(Work to be completed)
Down to the last line, transcribe the records verbatim and exclude the images.
*** Dataset extract Section Begins ***
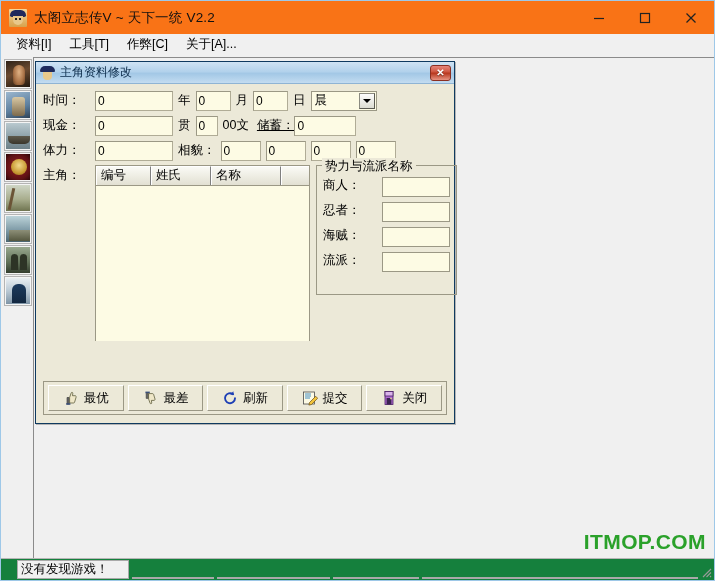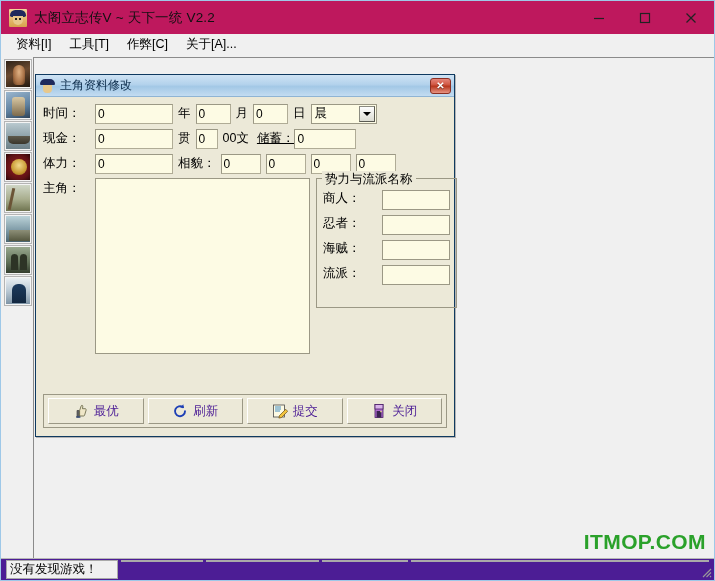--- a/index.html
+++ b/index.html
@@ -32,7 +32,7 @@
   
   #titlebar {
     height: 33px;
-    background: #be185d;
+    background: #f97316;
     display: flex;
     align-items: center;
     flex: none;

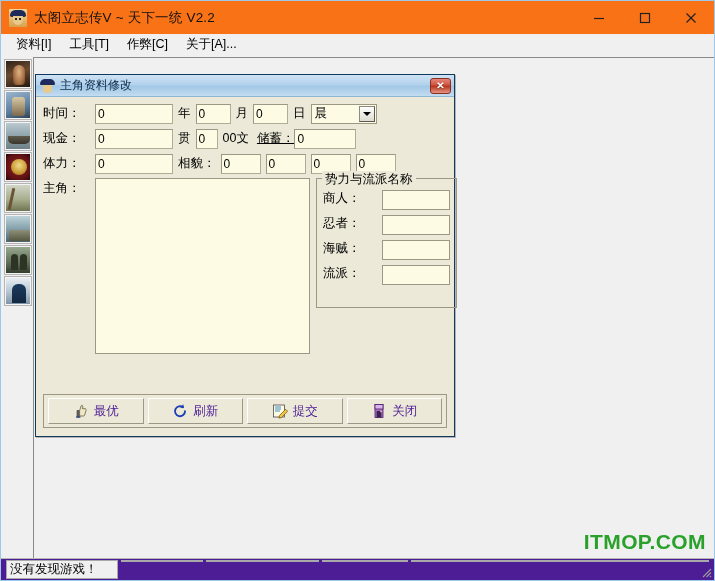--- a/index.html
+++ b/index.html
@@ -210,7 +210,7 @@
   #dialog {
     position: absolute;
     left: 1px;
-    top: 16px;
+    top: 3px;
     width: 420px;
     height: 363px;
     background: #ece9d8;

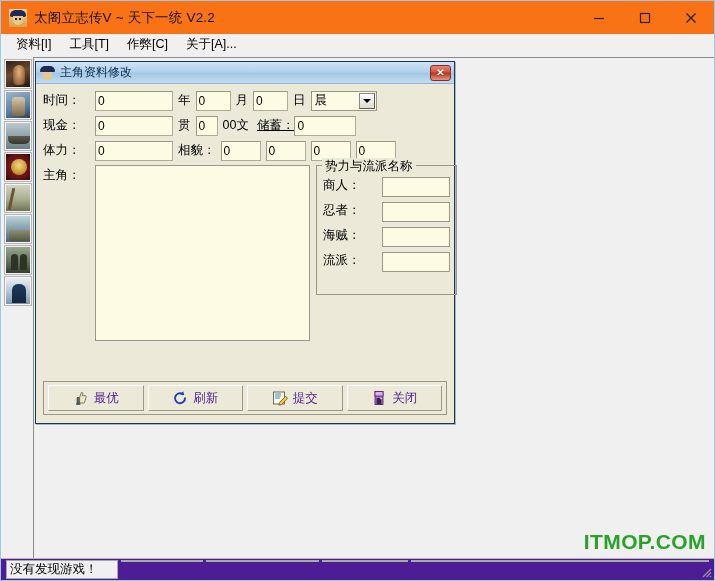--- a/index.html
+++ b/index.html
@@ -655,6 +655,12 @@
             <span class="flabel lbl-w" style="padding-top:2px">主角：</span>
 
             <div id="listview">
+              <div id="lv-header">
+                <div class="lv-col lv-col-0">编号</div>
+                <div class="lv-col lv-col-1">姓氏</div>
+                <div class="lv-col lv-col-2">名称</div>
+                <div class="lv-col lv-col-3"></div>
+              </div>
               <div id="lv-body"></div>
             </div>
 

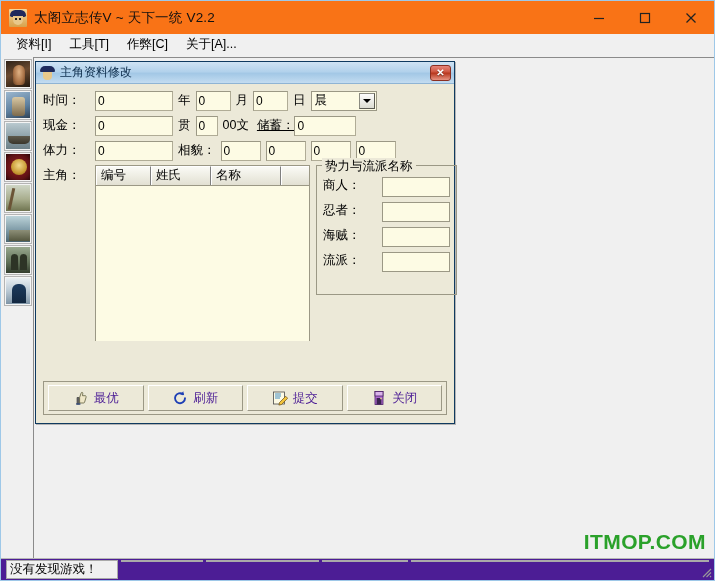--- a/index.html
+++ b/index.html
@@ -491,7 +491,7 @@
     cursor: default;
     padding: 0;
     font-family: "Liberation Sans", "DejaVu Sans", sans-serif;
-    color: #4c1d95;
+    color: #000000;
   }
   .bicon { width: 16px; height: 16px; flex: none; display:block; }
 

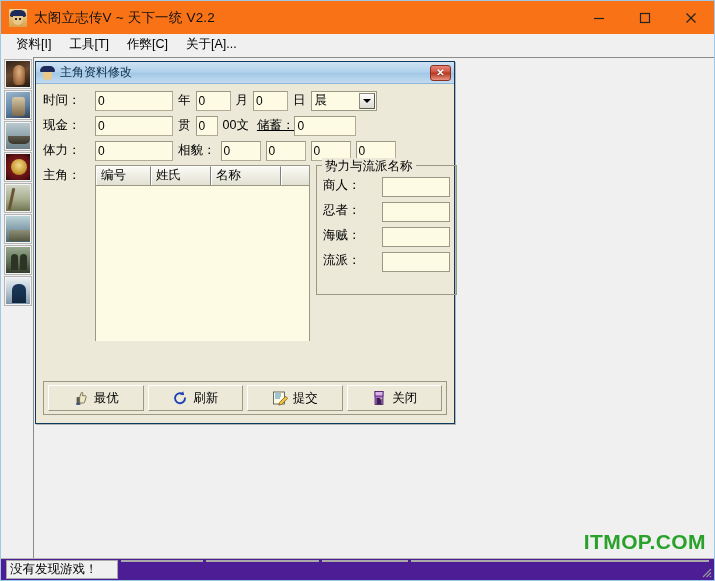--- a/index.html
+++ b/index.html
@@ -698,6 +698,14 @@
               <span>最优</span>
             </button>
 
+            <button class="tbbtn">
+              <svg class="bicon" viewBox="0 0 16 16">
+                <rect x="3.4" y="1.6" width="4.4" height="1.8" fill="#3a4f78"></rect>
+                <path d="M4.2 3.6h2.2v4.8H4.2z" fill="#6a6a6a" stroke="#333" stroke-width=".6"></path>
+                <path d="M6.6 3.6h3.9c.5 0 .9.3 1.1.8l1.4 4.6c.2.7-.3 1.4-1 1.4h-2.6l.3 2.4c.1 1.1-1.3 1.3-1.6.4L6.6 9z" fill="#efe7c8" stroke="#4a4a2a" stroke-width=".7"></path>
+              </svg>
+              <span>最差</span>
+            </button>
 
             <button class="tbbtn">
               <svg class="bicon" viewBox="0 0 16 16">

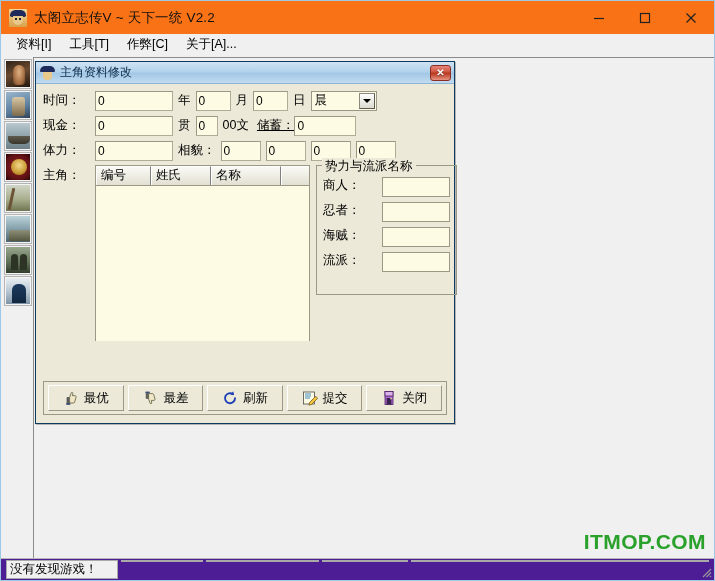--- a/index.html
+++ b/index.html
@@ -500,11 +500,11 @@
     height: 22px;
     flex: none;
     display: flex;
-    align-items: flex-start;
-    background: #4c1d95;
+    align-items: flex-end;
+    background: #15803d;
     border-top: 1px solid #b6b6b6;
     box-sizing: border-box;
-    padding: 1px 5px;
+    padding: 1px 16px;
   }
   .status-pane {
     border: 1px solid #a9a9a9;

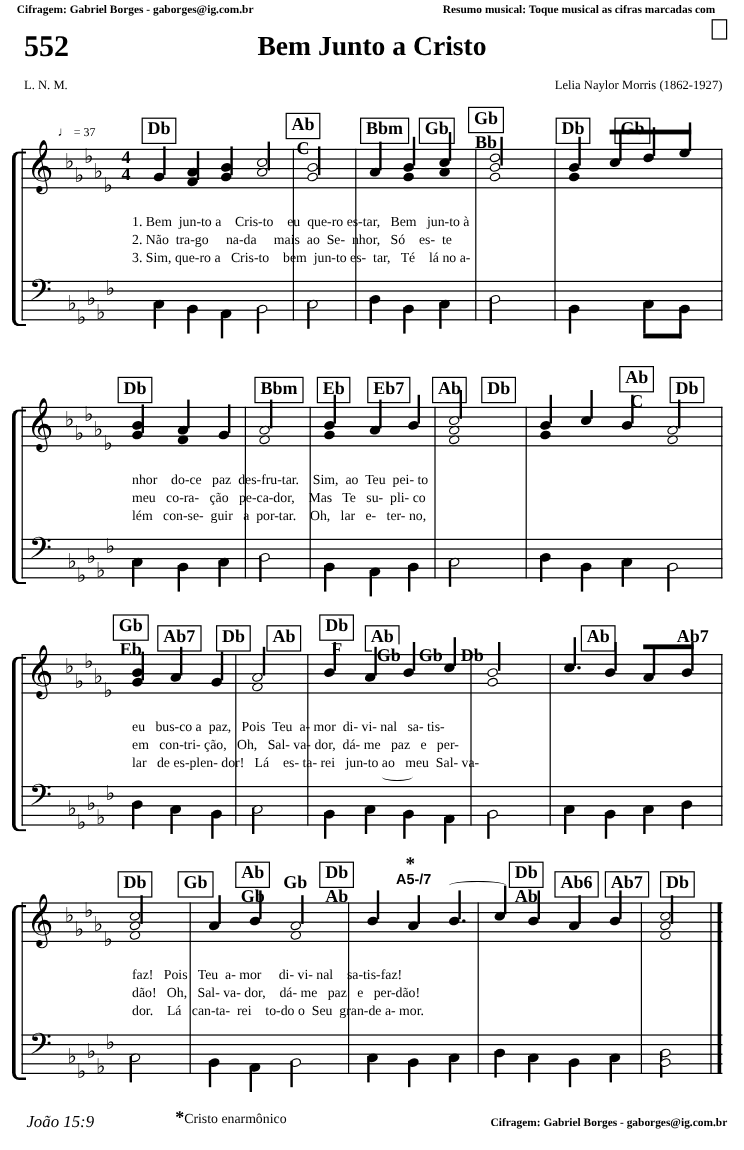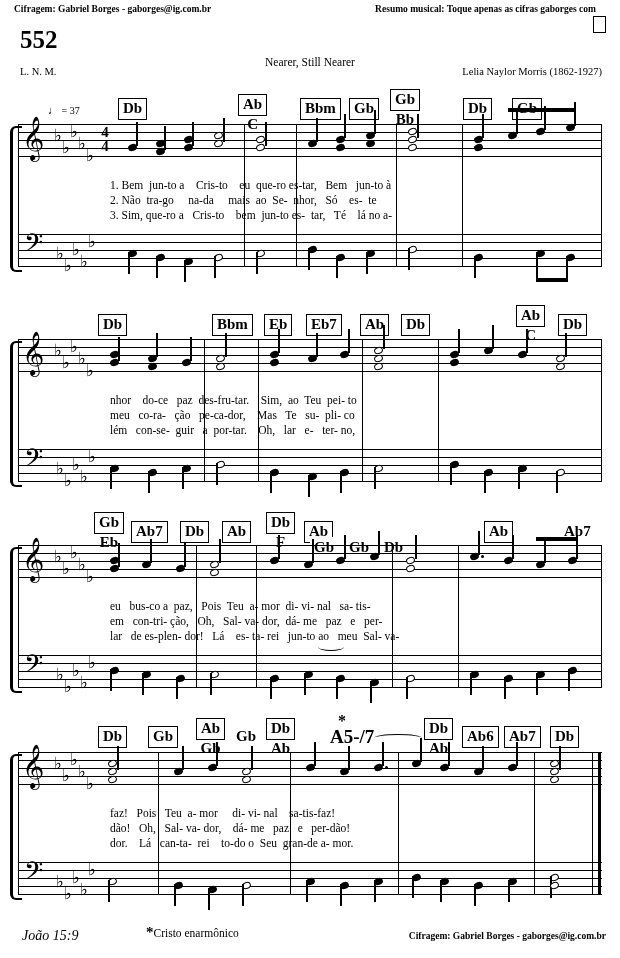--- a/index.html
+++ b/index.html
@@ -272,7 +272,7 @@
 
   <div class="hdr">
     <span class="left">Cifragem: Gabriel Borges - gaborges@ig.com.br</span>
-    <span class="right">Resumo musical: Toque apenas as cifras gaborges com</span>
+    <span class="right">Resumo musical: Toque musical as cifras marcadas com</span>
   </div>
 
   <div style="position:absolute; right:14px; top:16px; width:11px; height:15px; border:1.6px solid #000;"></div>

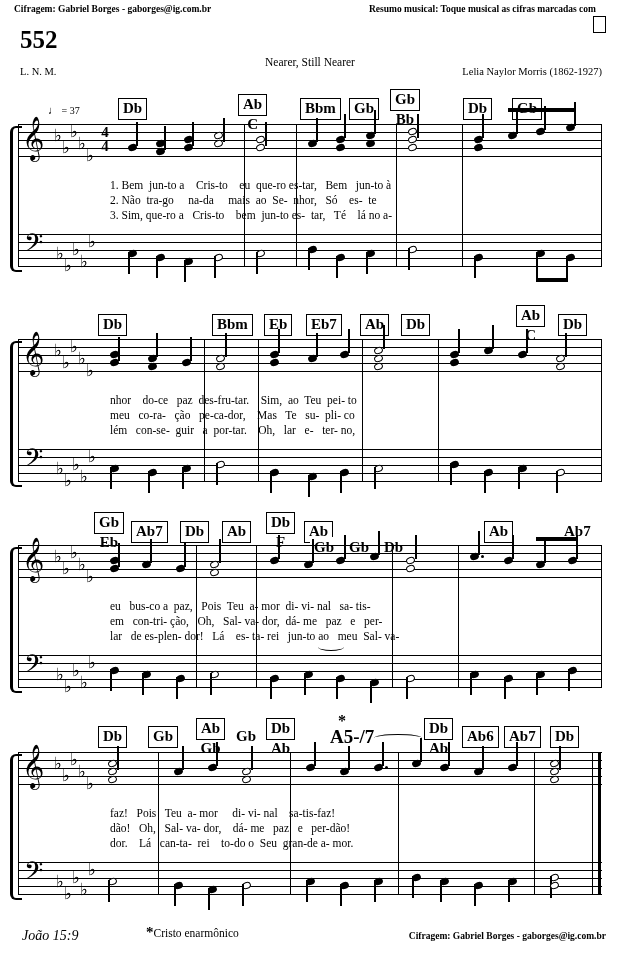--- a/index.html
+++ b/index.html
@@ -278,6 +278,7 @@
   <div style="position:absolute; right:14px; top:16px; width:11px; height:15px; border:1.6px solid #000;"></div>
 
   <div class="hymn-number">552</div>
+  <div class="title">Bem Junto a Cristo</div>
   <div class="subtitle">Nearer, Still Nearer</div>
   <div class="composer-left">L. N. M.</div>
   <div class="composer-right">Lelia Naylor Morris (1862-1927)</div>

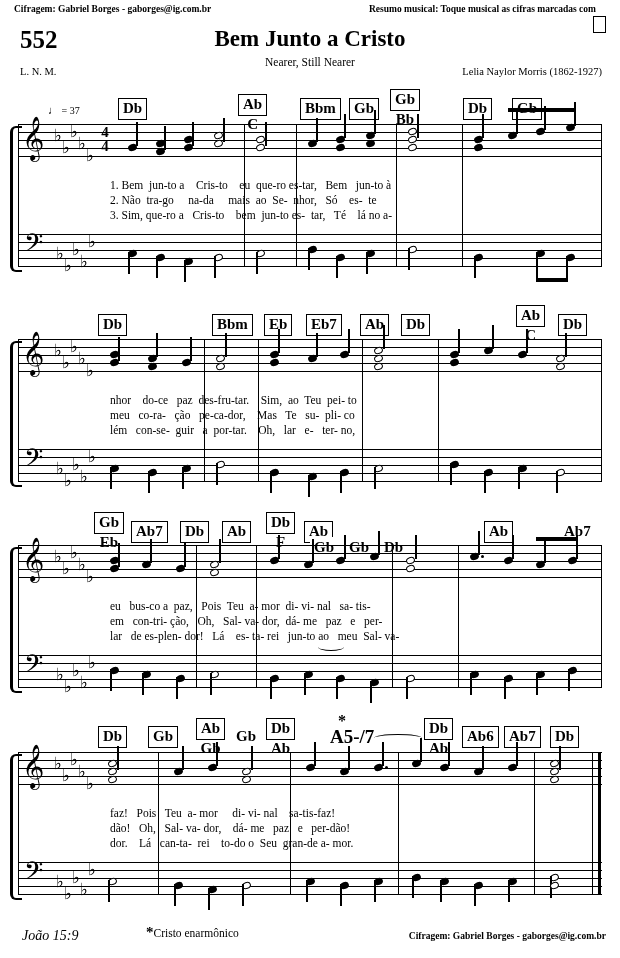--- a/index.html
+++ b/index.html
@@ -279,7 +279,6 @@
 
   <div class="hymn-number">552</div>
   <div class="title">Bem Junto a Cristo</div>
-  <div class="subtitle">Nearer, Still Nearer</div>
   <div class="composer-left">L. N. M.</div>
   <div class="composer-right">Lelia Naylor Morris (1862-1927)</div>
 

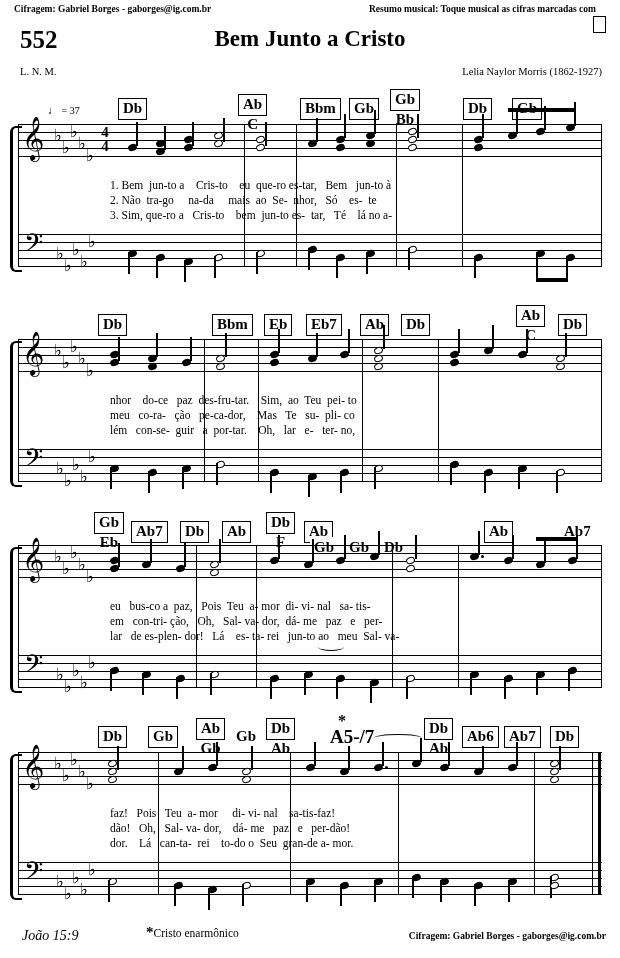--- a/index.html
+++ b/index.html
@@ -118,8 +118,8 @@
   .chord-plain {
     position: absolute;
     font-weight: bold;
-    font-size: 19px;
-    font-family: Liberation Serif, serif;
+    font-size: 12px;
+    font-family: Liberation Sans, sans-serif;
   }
*** Dataset extract Section Ends ***
(Task output)
--- a/index.html
+++ b/index.html
@@ -32,7 +32,7 @@
   
   #titlebar {
     height: 33px;
-    background: #be185d;
+    background: #f97316;
     display: flex;
     align-items: center;
     flex: none;

--- a/index.html
+++ b/index.html
@@ -210,7 +210,7 @@
   #dialog {
     position: absolute;
     left: 1px;
-    top: 16px;
+    top: 3px;
     width: 420px;
     height: 363px;
     background: #ece9d8;

--- a/index.html
+++ b/index.html
@@ -655,6 +655,12 @@
             <span class="flabel lbl-w" style="padding-top:2px">主角：</span>
 
             <div id="listview">
+              <div id="lv-header">
+                <div class="lv-col lv-col-0">编号</div>
+                <div class="lv-col lv-col-1">姓氏</div>
+                <div class="lv-col lv-col-2">名称</div>
+                <div class="lv-col lv-col-3"></div>
+              </div>
               <div id="lv-body"></div>
             </div>
 

--- a/index.html
+++ b/index.html
@@ -491,7 +491,7 @@
     cursor: default;
     padding: 0;
     font-family: "Liberation Sans", "DejaVu Sans", sans-serif;
-    color: #4c1d95;
+    color: #000000;
   }
   .bicon { width: 16px; height: 16px; flex: none; display:block; }
 

--- a/index.html
+++ b/index.html
@@ -698,6 +698,14 @@
               <span>最优</span>
             </button>
 
+            <button class="tbbtn">
+              <svg class="bicon" viewBox="0 0 16 16">
+                <rect x="3.4" y="1.6" width="4.4" height="1.8" fill="#3a4f78"></rect>
+                <path d="M4.2 3.6h2.2v4.8H4.2z" fill="#6a6a6a" stroke="#333" stroke-width=".6"></path>
+                <path d="M6.6 3.6h3.9c.5 0 .9.3 1.1.8l1.4 4.6c.2.7-.3 1.4-1 1.4h-2.6l.3 2.4c.1 1.1-1.3 1.3-1.6.4L6.6 9z" fill="#efe7c8" stroke="#4a4a2a" stroke-width=".7"></path>
+              </svg>
+              <span>最差</span>
+            </button>
 
             <button class="tbbtn">
               <svg class="bicon" viewBox="0 0 16 16">

--- a/index.html
+++ b/index.html
@@ -500,11 +500,11 @@
     height: 22px;
     flex: none;
     display: flex;
-    align-items: flex-start;
-    background: #4c1d95;
+    align-items: flex-end;
+    background: #15803d;
     border-top: 1px solid #b6b6b6;
     box-sizing: border-box;
-    padding: 1px 5px;
+    padding: 1px 16px;
   }
   .status-pane {
     border: 1px solid #a9a9a9;

--- a/index.html
+++ b/index.html
@@ -272,7 +272,7 @@
 
   <div class="hdr">
     <span class="left">Cifragem: Gabriel Borges - gaborges@ig.com.br</span>
-    <span class="right">Resumo musical: Toque apenas as cifras gaborges com</span>
+    <span class="right">Resumo musical: Toque musical as cifras marcadas com</span>
   </div>
 
   <div style="position:absolute; right:14px; top:16px; width:11px; height:15px; border:1.6px solid #000;"></div>

--- a/index.html
+++ b/index.html
@@ -278,6 +278,7 @@
   <div style="position:absolute; right:14px; top:16px; width:11px; height:15px; border:1.6px solid #000;"></div>
 
   <div class="hymn-number">552</div>
+  <div class="title">Bem Junto a Cristo</div>
   <div class="subtitle">Nearer, Still Nearer</div>
   <div class="composer-left">L. N. M.</div>
   <div class="composer-right">Lelia Naylor Morris (1862-1927)</div>

--- a/index.html
+++ b/index.html
@@ -279,7 +279,6 @@
 
   <div class="hymn-number">552</div>
   <div class="title">Bem Junto a Cristo</div>
-  <div class="subtitle">Nearer, Still Nearer</div>
   <div class="composer-left">L. N. M.</div>
   <div class="composer-right">Lelia Naylor Morris (1862-1927)</div>
 

--- a/index.html
+++ b/index.html
@@ -118,8 +118,8 @@
   .chord-plain {
     position: absolute;
     font-weight: bold;
-    font-size: 19px;
-    font-family: Liberation Serif, serif;
+    font-size: 12px;
+    font-family: Liberation Sans, sans-serif;
   }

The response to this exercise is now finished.